Discussion in 'Sports and News' started by goalmouth, May 11, 2010.

  1. goalmouth

    goalmouth Well-Known Member

    Sorry, but I won't be baited into that. Just remarking on how unremarkable that piece was.
     
  2. doubledown68

    doubledown68 Active Member

    I've always liked his style. I find his writing to be funny, witty and touching. The column he did back in 02, 03, or thereabouts about the lunacy of the St. Louis baseball fan remains one of my favorites.

    I'm glad he wrote (and still continues to write about) the teams I care about. His column was always a must-read... a trait that was only strengthened by appearing next to Whitlock for so long.
     
  3. cwilson3

    cwilson3 Member

    But you'll categorize his entire body of work based on one piece?
     
  4. Brian

    Brian Well-Known Member

    Anyone who can write about the Kansas City Royals for decades and make it indispensable reading is a god amongst men in my eyes. He has what I consider to be the best blog in the industry.

    To echo what someone else said, he is to me the opposite of what I dislike about so many columnists. Posnanski doesn't yell or preen. He instructs, he writes, he reports, he cajoles, he laughs with his reader, but he rarely yells, moralizes or evangelizes. He's cynical in all the right ways and hardly ever in the wrong ways.

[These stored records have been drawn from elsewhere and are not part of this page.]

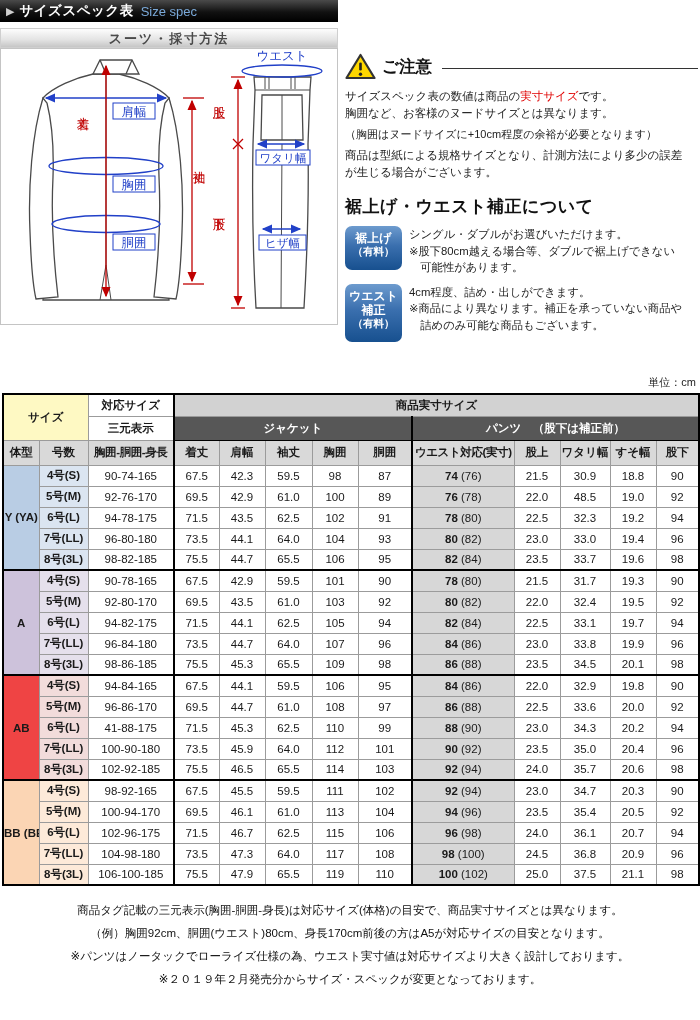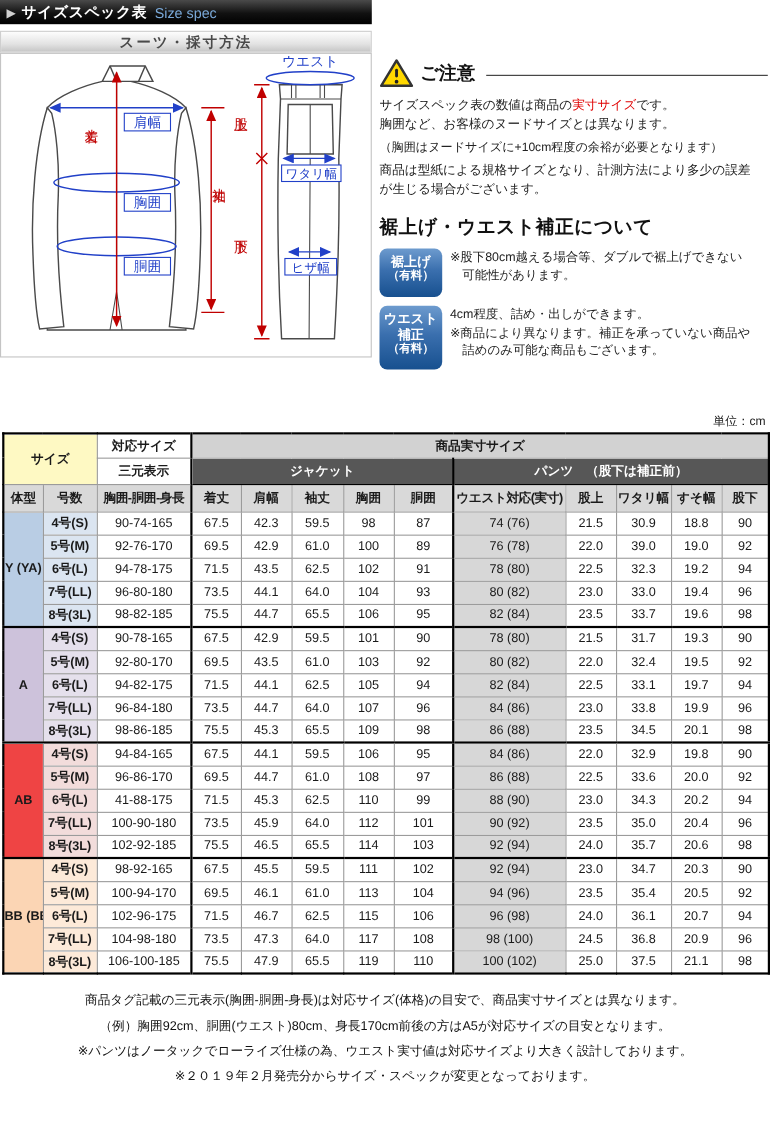"シングル・ダブルがお選びいただけます。" div { html: none -> <div>シングル・ダブルがお選びいただけます。</div> }
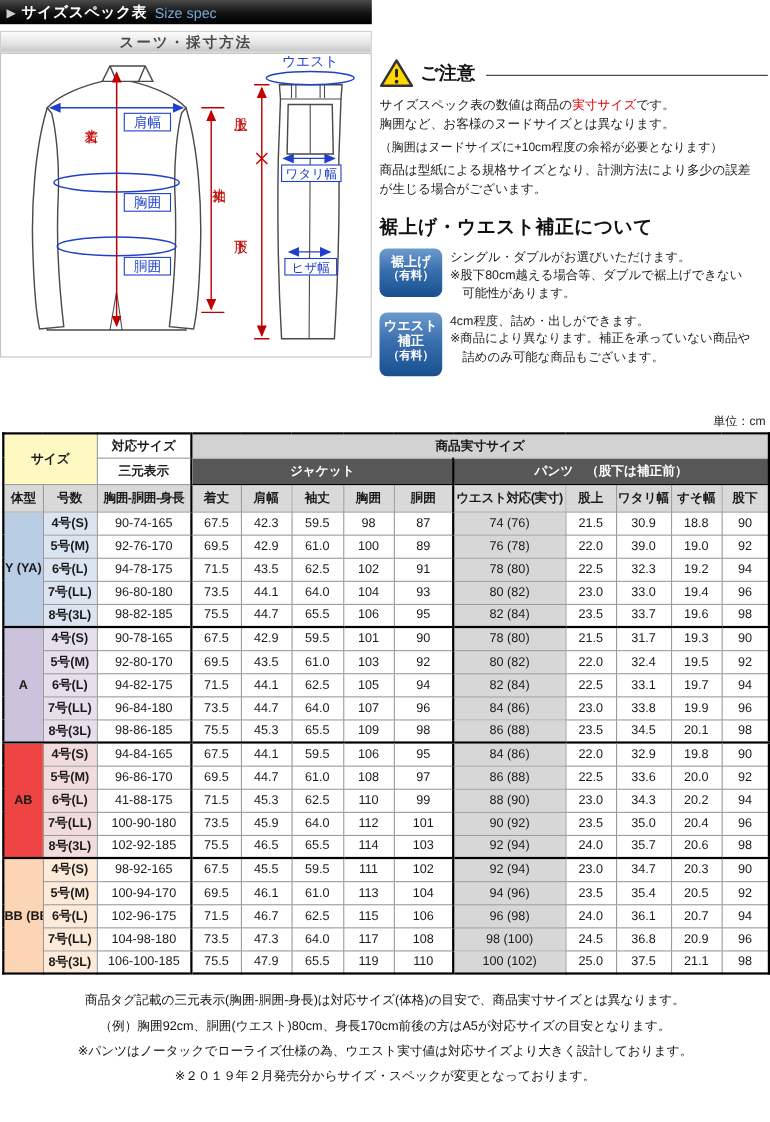"74" td.waist b { font-weight: normal -> bold }
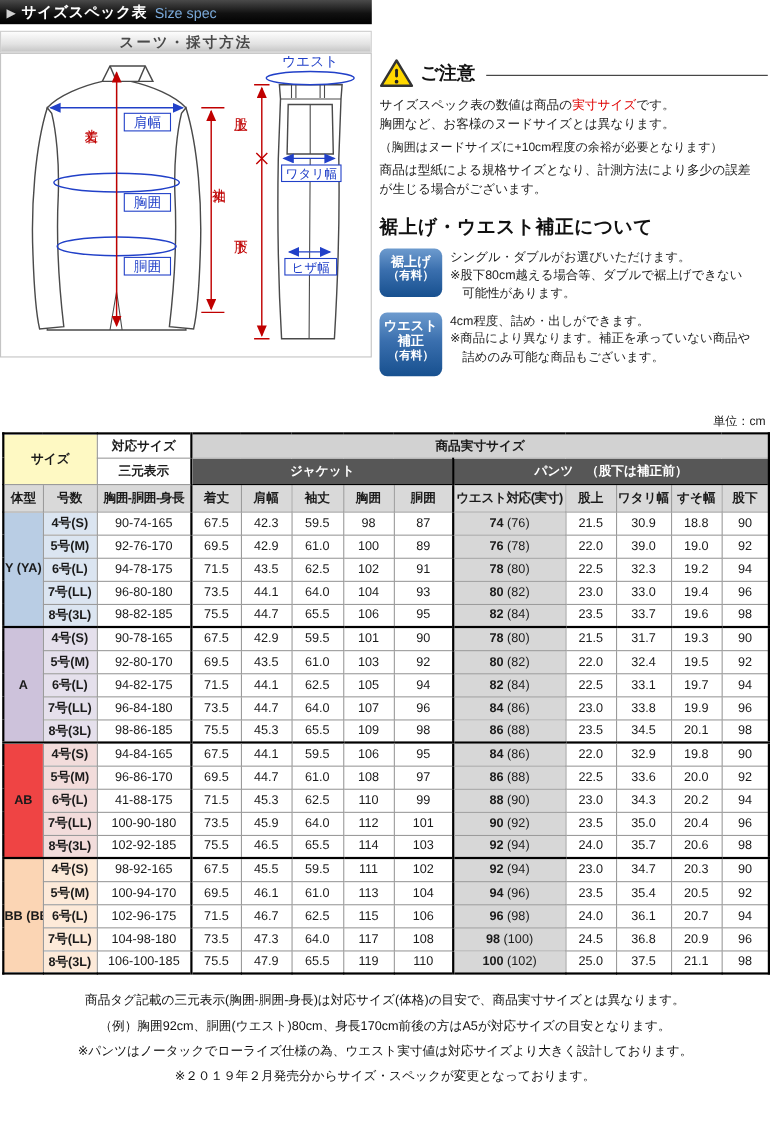"39.0" td { text: 39.0 -> 48.5 }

    His longform is packed with information in easily digested form. I don't think he's the best sportswriter in America style-wise, but he's good enough and he makes up for it in countless other ways.

    The man made me care about what Brian Bannister and Zack Greinke do, hundreds of miles from KC. I think that's a testament to how well he can write about baseball.
     
  5. Herbert Anchovy

    Herbert Anchovy Active Member

    His love for and breadth of knowledge about his subject permeates everything he writes. Like Boswell, or even Will, he doesn't have to spell out that enthusiasm. As weak writers will often try to do. You can sense it.
     
  6. Azrael

    Azrael Well-Known Member

    Whatever. Goalmouth didn't like one of his pieces. That's condemnation enough for me.
     
  7. mb

    mb Active Member

    YES! My annual chance to trot this classic out.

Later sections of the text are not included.